Labeled hepatocytes were mainly found close to portal tracts and along liver sinusoids, as confirmed by histological studies. This is in keeping with the results of a trafficking study of intraportally injected mesenchymal cells [43], and suggests that labeled hepatocytes remain trapped within the portal spaces. In our experimental conditions, this could be related to the relatively high iron load per cell, or to functional alterations of the transplanted hepatocytes.

Prussian blue staining was always negative in lung tissue, while the distribution and intensity of stained cells in the spleen was very different from that seen in the liver. Indeed, iron staining was homogeneous within the spleen parenchyma, reflecting the presence of endogenous iron in splenocytes. This was further confirmed by the absence of significant variation of the spleen-to-muscle RI_{spleen/muscle}. These results suggest that few if any intraportally injected hepatocytes entered the systemic circulation.

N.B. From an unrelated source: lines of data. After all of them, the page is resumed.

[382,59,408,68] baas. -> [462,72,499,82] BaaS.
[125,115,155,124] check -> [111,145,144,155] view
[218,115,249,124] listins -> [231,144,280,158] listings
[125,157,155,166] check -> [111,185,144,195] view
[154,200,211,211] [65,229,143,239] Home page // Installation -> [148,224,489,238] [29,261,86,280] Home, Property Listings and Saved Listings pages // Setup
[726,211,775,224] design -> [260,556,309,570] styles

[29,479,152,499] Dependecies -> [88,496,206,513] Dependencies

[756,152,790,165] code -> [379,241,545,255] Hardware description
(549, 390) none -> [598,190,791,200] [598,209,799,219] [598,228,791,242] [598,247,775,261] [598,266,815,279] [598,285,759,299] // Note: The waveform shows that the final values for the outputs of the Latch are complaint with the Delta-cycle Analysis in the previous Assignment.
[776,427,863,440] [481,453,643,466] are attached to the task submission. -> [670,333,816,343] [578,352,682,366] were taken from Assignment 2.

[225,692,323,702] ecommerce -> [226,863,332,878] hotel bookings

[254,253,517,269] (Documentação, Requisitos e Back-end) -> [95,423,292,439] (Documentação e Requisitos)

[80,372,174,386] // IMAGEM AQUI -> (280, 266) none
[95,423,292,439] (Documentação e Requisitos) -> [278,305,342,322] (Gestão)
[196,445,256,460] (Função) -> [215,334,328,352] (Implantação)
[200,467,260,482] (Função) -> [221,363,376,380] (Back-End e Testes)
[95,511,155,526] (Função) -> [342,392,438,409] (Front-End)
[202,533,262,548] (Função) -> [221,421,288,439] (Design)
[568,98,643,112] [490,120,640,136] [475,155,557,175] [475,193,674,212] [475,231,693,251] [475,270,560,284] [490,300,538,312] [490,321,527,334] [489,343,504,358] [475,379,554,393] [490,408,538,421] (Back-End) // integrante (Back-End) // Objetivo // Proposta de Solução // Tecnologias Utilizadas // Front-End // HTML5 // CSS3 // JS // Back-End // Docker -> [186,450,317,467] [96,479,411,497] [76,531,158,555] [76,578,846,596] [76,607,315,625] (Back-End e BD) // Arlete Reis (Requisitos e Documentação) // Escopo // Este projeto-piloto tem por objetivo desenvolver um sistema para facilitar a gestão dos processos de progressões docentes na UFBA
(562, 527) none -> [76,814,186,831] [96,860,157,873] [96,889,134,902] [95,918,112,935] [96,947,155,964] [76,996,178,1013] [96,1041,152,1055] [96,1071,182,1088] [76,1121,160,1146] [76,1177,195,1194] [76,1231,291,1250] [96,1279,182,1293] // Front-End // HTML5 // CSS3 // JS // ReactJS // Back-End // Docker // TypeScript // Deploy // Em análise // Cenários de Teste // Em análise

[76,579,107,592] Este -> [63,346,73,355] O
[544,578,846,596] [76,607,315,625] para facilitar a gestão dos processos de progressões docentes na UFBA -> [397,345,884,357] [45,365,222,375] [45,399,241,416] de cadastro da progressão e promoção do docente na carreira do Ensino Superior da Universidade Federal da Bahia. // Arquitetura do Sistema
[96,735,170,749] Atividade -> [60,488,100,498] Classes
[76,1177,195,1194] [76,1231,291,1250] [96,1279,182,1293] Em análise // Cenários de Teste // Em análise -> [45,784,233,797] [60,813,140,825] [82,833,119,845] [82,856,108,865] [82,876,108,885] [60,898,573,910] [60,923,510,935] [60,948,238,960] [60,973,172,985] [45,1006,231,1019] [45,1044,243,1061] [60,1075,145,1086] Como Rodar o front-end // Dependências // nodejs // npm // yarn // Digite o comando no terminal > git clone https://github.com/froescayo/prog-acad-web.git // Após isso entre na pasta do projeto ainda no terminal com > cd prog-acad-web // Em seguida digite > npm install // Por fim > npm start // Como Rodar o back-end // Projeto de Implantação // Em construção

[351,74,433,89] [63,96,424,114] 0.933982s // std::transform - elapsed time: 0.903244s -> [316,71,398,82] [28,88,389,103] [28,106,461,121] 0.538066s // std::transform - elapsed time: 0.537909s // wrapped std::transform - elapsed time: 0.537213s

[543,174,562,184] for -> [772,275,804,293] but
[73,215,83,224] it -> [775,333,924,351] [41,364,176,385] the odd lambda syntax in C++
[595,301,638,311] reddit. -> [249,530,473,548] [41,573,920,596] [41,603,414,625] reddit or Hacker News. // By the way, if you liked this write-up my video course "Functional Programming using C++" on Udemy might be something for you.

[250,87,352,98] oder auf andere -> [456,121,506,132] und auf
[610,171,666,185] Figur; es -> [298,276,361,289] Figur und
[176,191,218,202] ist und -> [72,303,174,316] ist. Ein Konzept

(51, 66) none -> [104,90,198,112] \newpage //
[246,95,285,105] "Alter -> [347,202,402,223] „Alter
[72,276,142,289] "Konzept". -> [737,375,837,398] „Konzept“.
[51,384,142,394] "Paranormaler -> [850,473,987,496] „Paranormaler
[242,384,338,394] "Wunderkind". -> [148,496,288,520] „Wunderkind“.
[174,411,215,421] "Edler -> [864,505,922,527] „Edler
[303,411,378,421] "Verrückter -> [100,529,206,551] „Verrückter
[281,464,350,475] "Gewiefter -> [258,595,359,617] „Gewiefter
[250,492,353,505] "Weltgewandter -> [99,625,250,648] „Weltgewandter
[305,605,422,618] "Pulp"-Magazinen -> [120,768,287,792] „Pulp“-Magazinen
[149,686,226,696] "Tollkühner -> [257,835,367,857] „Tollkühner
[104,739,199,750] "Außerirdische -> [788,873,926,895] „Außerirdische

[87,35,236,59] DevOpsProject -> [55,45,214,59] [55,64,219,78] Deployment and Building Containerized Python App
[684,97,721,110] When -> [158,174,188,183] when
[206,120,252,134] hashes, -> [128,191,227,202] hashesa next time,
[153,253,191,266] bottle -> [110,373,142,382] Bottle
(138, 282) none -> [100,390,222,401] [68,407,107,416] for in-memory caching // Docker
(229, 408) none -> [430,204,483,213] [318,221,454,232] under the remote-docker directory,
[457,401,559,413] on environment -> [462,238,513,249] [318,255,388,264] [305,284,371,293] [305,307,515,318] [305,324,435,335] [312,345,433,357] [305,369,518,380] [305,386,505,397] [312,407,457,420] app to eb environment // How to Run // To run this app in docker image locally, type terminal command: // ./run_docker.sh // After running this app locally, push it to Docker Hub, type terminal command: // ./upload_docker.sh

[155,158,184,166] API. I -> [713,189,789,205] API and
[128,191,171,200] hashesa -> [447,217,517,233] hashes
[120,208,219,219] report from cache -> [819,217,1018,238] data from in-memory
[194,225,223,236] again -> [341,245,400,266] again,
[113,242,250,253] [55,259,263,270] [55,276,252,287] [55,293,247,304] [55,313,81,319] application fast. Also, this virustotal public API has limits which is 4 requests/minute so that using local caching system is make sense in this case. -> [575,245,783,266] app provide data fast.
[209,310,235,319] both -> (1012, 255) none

There are several limitations to our study, related in part to the cell type we selected. Stem cells, or hematopoiteic progenitor cells have been previously used for iron oxide cell labeling and cell trafficking experiments [34, 42]. The potential of using pluripotent cells probably outranges that of mature hepatocytes; however, our aim was to keep our protocol as close as possible to potential human applications, including the use of genetically modified mature hepatocytes. Furthermore, using mature hepatocytes could allow the use of self-retrieved hepatocytes, and thus avoid the burdensome harvesting process of immunologically compatible stem cells. In this initial study, we deliberately selected syngenic hepatocytes for cell transplantation. Thus, using specific immunohistological reactions enabling a distinction between host and recipient hepatocytes was not possible. However, all histological findings showed the presence of dark-blue staining, indicating the presence of iron oxide particles surrounding hepatocyte nuclei. As stated by Shapiro et al. [44], donor cell death can result in particle endocytosis by Küpffer cells in the liver. Any iron oxide particles released by transplanted hepatocytes dying within the liver would probably be taken up by Küpffer cells and adjacent hepatocytes. This would lead to weak, diffuse staining of both host hepatocytes and Küpffer cells [44], but we observed no histological signs of this phenomenon. Moreover, infusion of either labeled cells, or of free iron particles lead to different MRI patterns of contrast with increased underlying “graininess” and reduced “dotted” appearance when free iron oxide particles are injected [44]. We, however, did not perform the intraportal injection of pure anionic iron oxide contrast agent in our study as a control. Most importantly, although labeled hepatocytes were identified both by MRI and by histological analysis as late as 32 days following transplantation, their functionality in vivo remains to be demonstrated. Further immunohistochemical studies are warranted in order to demonstrate this point.

We also acknowledge that we deliberately selected intraportal infusion—a method used for cellular transplantation models [18, 19, 45, 46]—rather than intrasplenic administration for liver cell transplantation. In this latter condition, hepatocytes migrate to the liver but a certain proportion engrafts in the spleen. However, comparing intraportal and intrasplenic delivery of hepatoctyes is beyond the scope of this study.

As a conclusion, we show here that intraportally injected hepatocytes labeled with a novel iron oxide contrast agent can be detected using a standard 1.5-T MRI device. Iron oxide labeling combined with MRI could help to avoid the need for repeated liver biopsies in liver cell transplantation studies.